Evaluating a number of cache coherency misses based on a statistical model
False cache sharing happens when different threads executing in parallel on distinct processor cores simultaneously update the variables that reside in the same cache line. This results in the invalidation of the current memory state data that is saved in the cache utilized by the first thread’s core, and also in the necessity to stall for the second thread on the memory state data update.
We suggest in this paper to evaluate the number of cache misses using code instrumentation and post-mortem trace analysis: the probability of the false sharing cache miss (defined as a memory write issued by one thread between two consecutive memory accesses issued by another thread) is calculated based on the gathered event trace, where each observed event is a memory access with a timestamp.
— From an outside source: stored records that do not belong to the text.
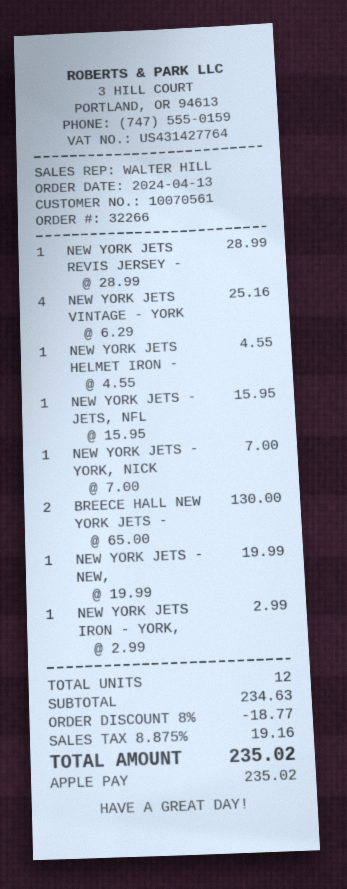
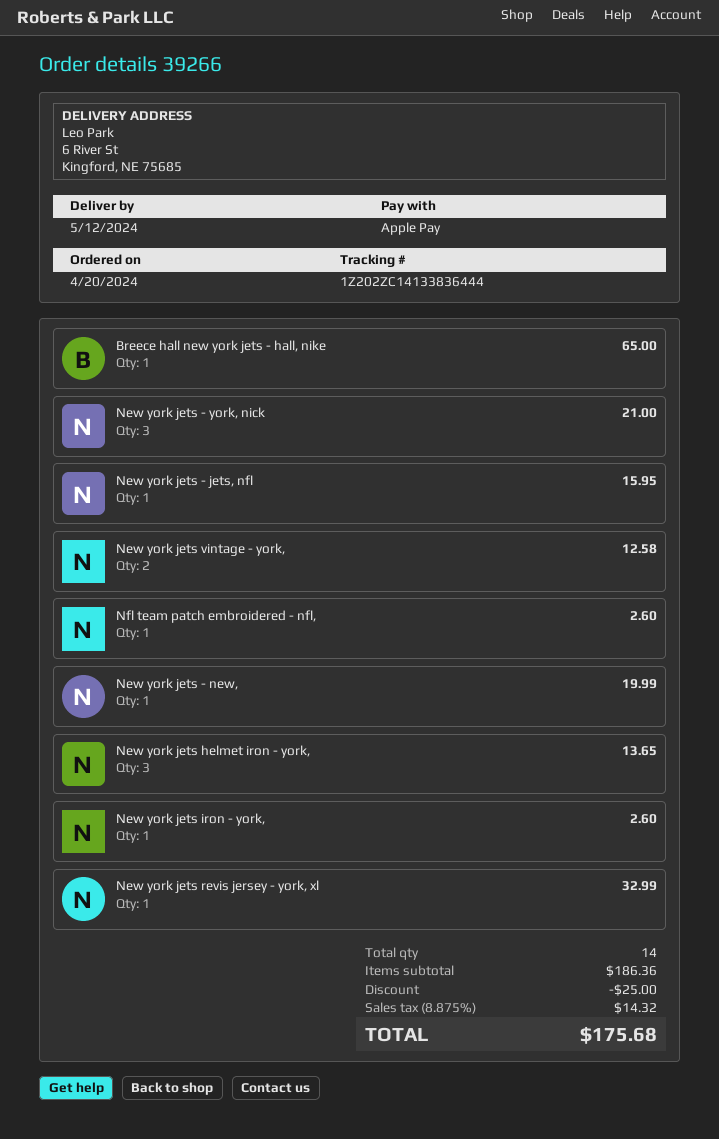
order number: 32266 -> 39266
order date: 2024-04-13 -> 2024-04-20
NEW YORK JETS REVIS JERSEY -: 1 for 28.99 -> 1 for 32.99
NEW YORK JETS VINTAGE - YORK: 4 for 25.16 -> 2 for 12.58
NEW YORK JETS HELMET IRON -: 1 for 4.55 -> 3 for 13.65
NEW YORK JETS - YORK, NICK: 1 for 7.00 -> 3 for 21.00
BREECE HALL NEW YORK JETS -: 2 for 130.00 -> 1 for 65.00
NEW YORK JETS IRON - YORK,: 1 for 2.99 -> 1 for 2.60
Nfl team patch embroidered - nfl,: none -> 1 for 2.60
total quantity: 12 -> 14
subtotal: 234.63 -> 186.36
discount: 18.77 -> 25.00
tax: 8.875% = 19.16 -> 8.875% = 14.32
total: 235.02 -> 175.68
The tracer tool is implemented as a GCC compiler pass inserting necessary tracing instructions before each memory access. The pass is scheduled after all other optimization passes that allow to use the tracer for optimized code. The post-mortem analyzer is a separate application that gets the trace collection gathered on a sample application input data as its own input. Program slowdown in our approach is ~10 times, and it is dependent on a sampling probability but it does not depend on a cache line size.
Proceedings of the Institute for System Programming, vol. 27, issue 4, 2015, pp. 39-48.
ISSN 2220-6426 (Online), ISSN 2079-8156 (Print).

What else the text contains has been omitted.